Gopal Ratnam & Berni Moestafa – The US agreed to sell a fleet of Apache attack helicopters to the Indonesian Army in a transaction valued at as much as $500 million.

Indonesia will buy eight Apaches and the US will provide training to their pilots on tactics, techniques and procedures for operating in Southeast Asia, a US defense official said in an e-mailed statement.

"The US for the first time has agreed to sell Indonesia new AH-64E Apache attack helicopters," Defense Secretary Chuck Hagel said in a prepared statement from Jakarta where he met his counterpart Purnomo Yusgiantoro.

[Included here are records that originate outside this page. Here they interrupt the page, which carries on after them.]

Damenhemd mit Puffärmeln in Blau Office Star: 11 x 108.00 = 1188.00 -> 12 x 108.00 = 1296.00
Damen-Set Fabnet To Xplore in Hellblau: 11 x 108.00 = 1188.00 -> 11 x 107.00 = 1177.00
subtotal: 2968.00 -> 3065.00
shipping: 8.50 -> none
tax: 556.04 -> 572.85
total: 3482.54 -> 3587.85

The helicopters, fitted with Longbow radar, are made by Chicago-based Boeing Co. (BA)Various models of the Apache are flown by the US Army and the military in Egypt, Greece, Israel, Japan, Kuwait, the Netherlands, Saudi Arabia, Singapore, the United Arab Emirates and the U.K., according to its website.

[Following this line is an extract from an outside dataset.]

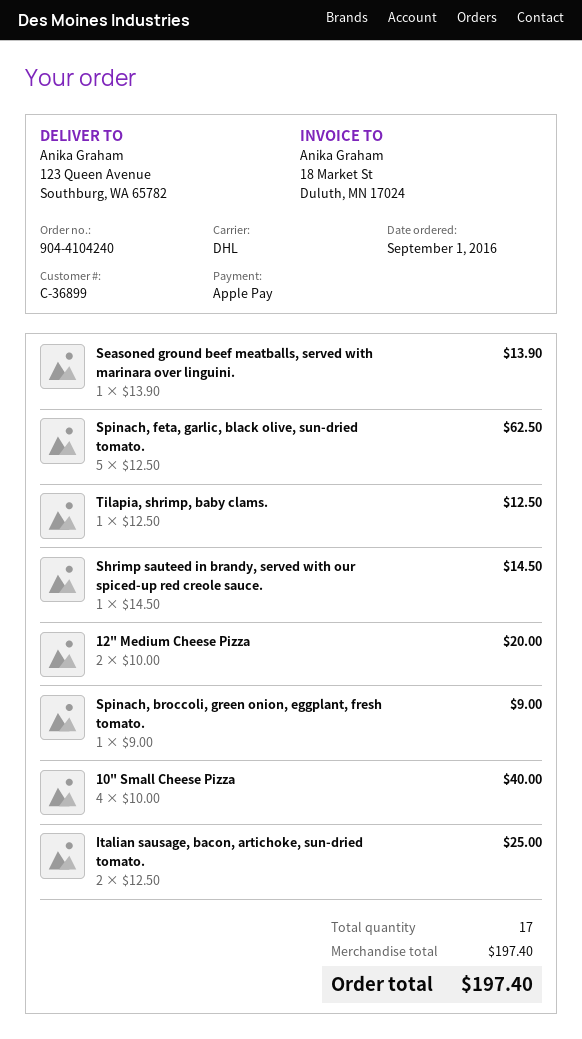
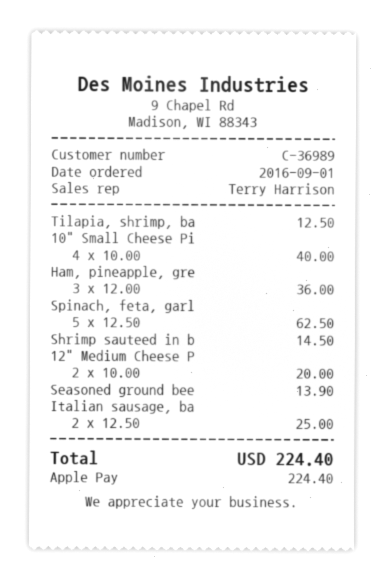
customer number: C-36899 -> C-36989
Spinach, broccoli, green onion, eggplant, fresh tomato.: 1 x 9.00 = 9.00 -> none
Ham, pineapple, gre: none -> 3 x 12.00 = 36.00
total: 197.40 -> 224.40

The US in 2005 lifted restrictions on arms sales and military cooperation with Indonesia, which were imposed in 1991 because of the country's human rights record. A defense cooperation agreement was signed about five years later.

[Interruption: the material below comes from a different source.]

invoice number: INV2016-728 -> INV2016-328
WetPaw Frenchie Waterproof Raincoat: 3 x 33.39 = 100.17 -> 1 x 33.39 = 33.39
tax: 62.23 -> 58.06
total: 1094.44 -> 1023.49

In November 2011 the US agreed to provide Indonesia with 24 refurbished F-16 jet fighters from the Pentagon's used aircraft inventory. The jets are made by Lockheed Martin Corp. (LMT)of Bethesda, Maryland.

Indonesia has made progress in improving transparency and protection of human rights, according to Hagel. This may "lead to even more momentum in our defense relationship," he said.

Economic performance

The US didn't attach conditions restricting the use of the Apache aircraft, according to Yusgiantoro. Indonesia is buying new helicopters as it hasn't modernized its armed forces for the past 15 or 20 years because of the 1998 Asian financial crisis, he said at a joint press briefing with Hagel.

"In other countries when economic performance gets better, when there's good economic growth, some funds can be used to modernize the armed forces," the minister said. "That is what's happening with Indonesia."

President Susilo Bambang Yudhoyono, who is due to hand over power in elections next year, is seeking to shore up his legacy of political and economic stability in the world's fourth-most populous nation. As he nears the end of a decade in power, the leader faces an economy that is growing at the slowest pace since 2010, a slumping rupiah and the fastest inflation in more than four years.

Gross domestic product increased 5.81 percent from a year earlier in the three months ended June 30, the first time the economy expanded less than 6 percent since 2010. The rupiah fell to the weakest since April 2009 today, while inflation in July climbed to 8.61 percent.